[Web document revisions]
= = = = = = =

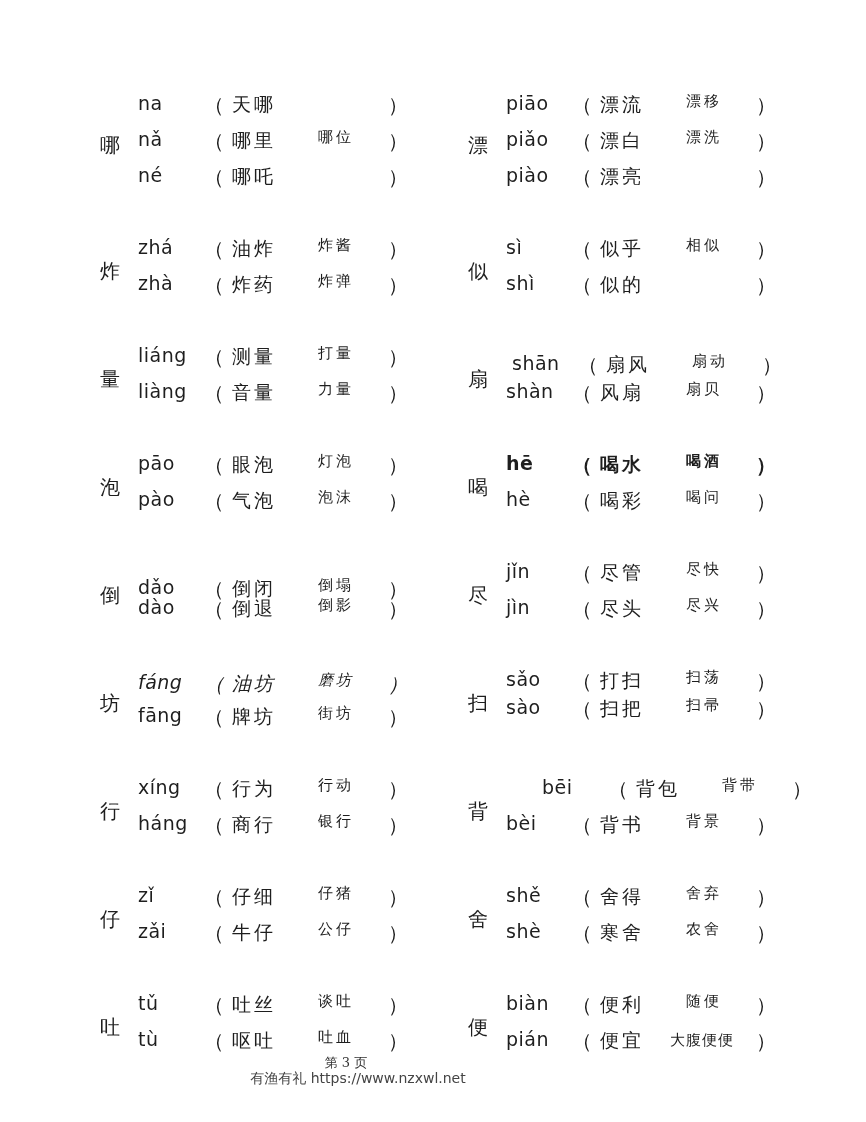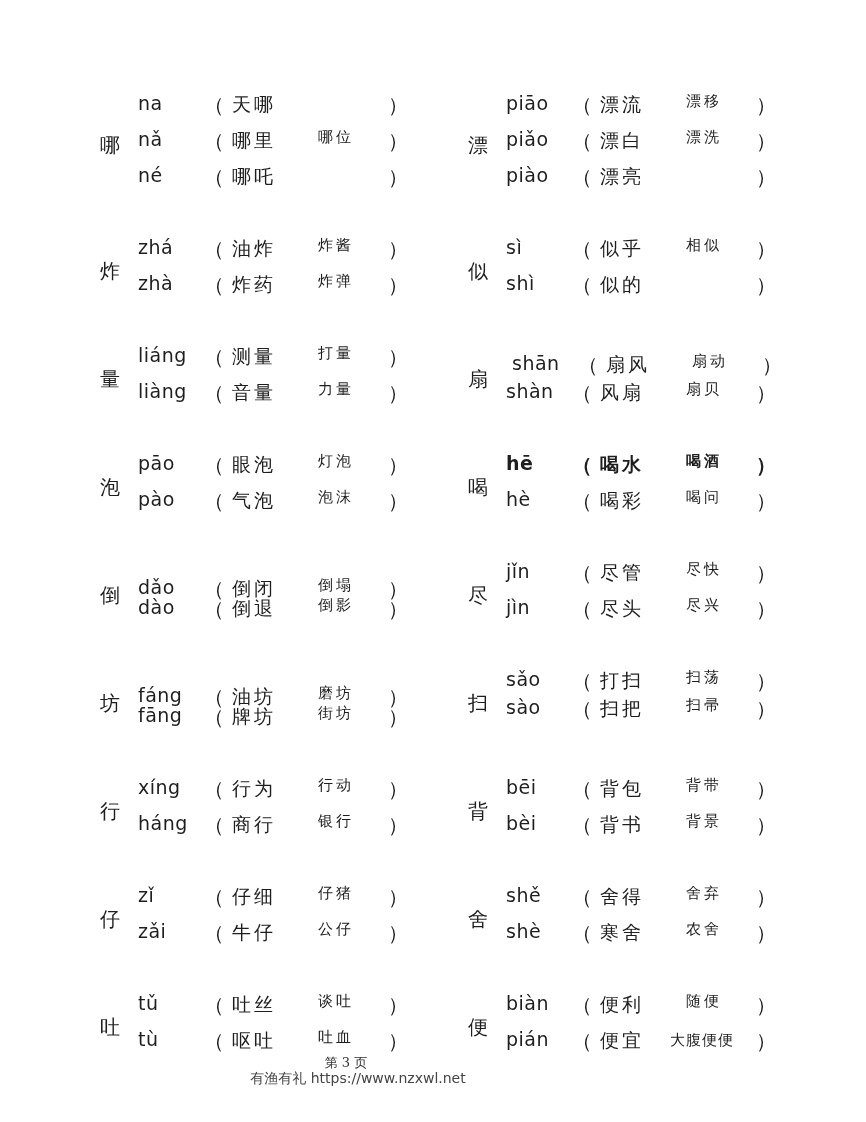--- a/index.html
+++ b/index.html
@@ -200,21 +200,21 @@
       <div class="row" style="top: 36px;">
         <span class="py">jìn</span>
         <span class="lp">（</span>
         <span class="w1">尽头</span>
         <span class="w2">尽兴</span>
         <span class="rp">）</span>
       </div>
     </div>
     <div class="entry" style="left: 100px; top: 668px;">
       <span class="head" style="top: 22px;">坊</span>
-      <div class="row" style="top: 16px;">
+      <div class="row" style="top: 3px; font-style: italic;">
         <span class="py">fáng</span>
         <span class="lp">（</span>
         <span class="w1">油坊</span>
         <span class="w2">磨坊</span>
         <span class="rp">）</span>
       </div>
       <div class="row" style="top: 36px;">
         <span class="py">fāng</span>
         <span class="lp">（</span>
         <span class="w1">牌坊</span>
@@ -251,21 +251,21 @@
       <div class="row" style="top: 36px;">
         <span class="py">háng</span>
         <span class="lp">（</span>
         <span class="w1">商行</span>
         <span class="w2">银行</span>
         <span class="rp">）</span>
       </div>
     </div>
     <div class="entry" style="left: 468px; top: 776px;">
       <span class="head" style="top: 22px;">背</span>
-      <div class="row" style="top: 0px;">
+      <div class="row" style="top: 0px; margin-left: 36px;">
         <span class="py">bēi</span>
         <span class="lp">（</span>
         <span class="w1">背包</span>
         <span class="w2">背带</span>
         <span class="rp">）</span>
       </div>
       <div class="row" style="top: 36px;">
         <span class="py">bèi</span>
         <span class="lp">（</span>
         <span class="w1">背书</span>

= = = = = = =

Write out every line from the data above that includes "head".

       <span class="head" style="top: 22px;">坊</span>
       <span class="head" style="top: 22px;">背</span>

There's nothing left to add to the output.